29 Kasım 2023 14:39
/
Güncelleme: 16:45

Tahir Elçi davası: Dosya esas hakkındaki mütalaa için savcılığa gönderilecek

Tahir Elçi cinayeti davasının 9'uncu duruşmasında mahkeme heyeti, avukatların taleplerini reddetti. Esas hakkında mütalaa için dosyadaki tüm evrakların savcılığa tebliğ edilmesine karar verildi.

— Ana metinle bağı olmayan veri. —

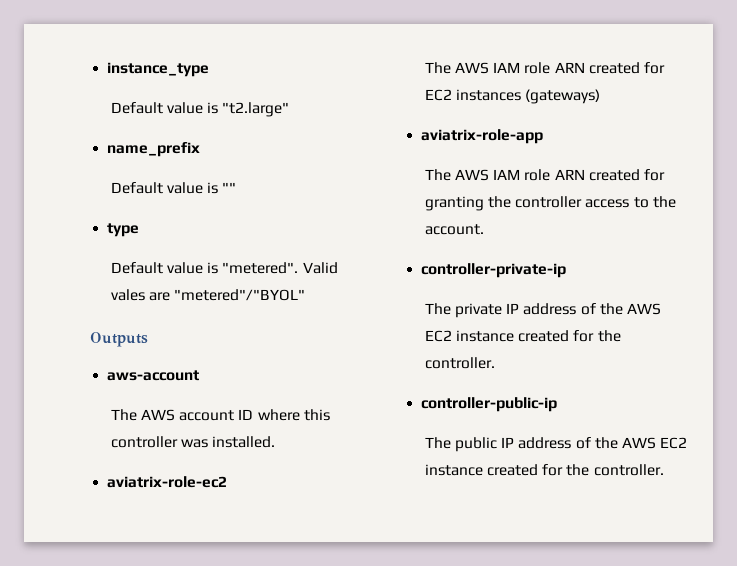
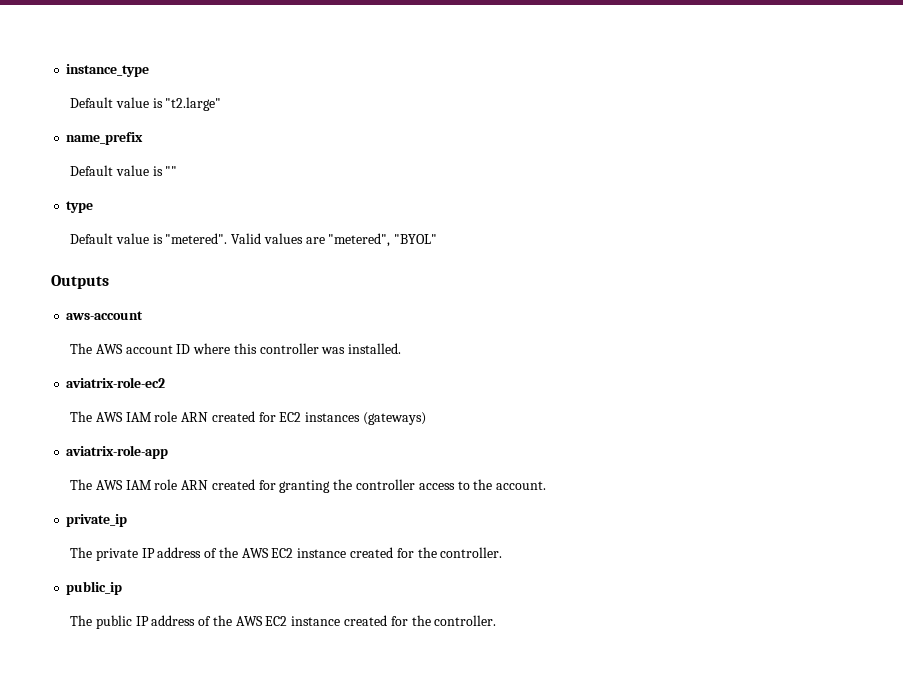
[110,289,306,301] vales are "metered"/"BYOL" -> [263,233,438,247] values are "metered", "BYOL"
[421,263,567,278] controller-private-ip -> [66,514,128,527] private_ip
[421,397,558,412] controller-public-ip -> [66,581,123,595] public_ip

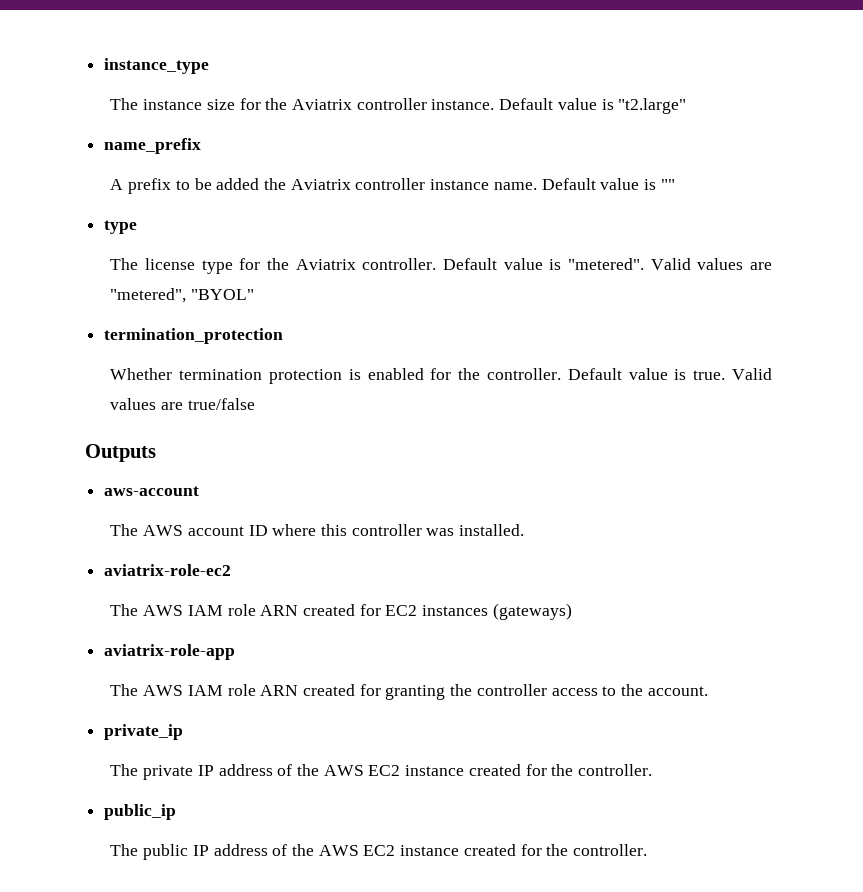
(150, 70) none -> [110,98,495,110] The instance size for the Aviatrix controller instance.
(144, 138) none -> [110,178,537,194] A prefix to be added the Aviatrix controller instance name.
(94, 207) none -> [110,258,437,274] The license type for the Aviatrix controller.
(438, 239) none -> [104,328,284,344] [110,368,773,384] [110,398,255,410] // termination_protection // Whether termination protection is enabled for the controller. Default value is true. Valid values are true/false

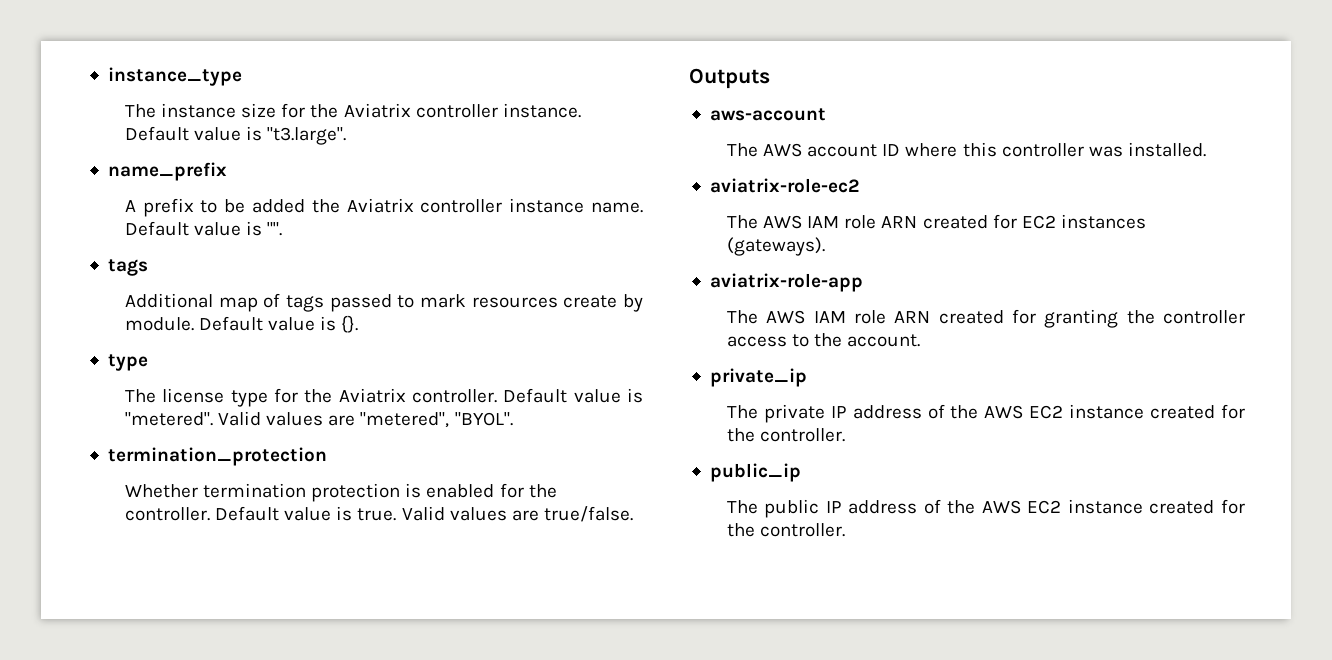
[618,98,687,114] "t2.large" -> [267,127,347,145] "t3.large".
[660,179,675,190] "" -> [267,222,283,236] [107,259,148,276] [124,293,644,312] [124,315,359,333] "". // tags // Additional map of tags passed to mark resources create by module. Default value is {}.
[191,289,255,300] "BYOL" -> [454,412,513,426] "BYOL".
[187,398,255,410] true/false -> [543,506,633,522] true/false.
[492,603,572,620] (gateways) -> [726,237,825,256] (gateways).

Tahir Elçi davası: Dosya esas hakkındaki mütalaa için savcılığa gönderilecek

Fotoğraf: Nisa Sude Demirel/Evrensel

Sur'daki tarihi Dört Ayaklı Minare önünde 28 Kasım 2015 tarihinde katledilen Diyarbakır Baro Başkanı Tahir Elçi’nin ölümüne dair açılan davanın 9’uncu duruşması görüldü. Mahkeme heyeti avukatların taleplerini reddederek, esas hakkında mütalaasını hazırlaması için dosyadaki tüm evrakların savcılığa tebliğ edilmesine karar verdi. Dava 6 Mart 2024 tarihine erteledi.

Diyarbakır 10’uncu Ağır Ceza Mahkemesinde görülen duruşmaya, Elçi’nin eşi Türkan Elçi, Türkiye Barolar Birliği (TBB) Başkanı Erinç Sağkan ve 18 baro başkanının yanı sıra Özgürlük İçin Hukukçular Derneği (ÖHD), HEDEP ve CHP milletvekilleri ile çok sayıda kitle örgütü temsilcisi  katıldı. 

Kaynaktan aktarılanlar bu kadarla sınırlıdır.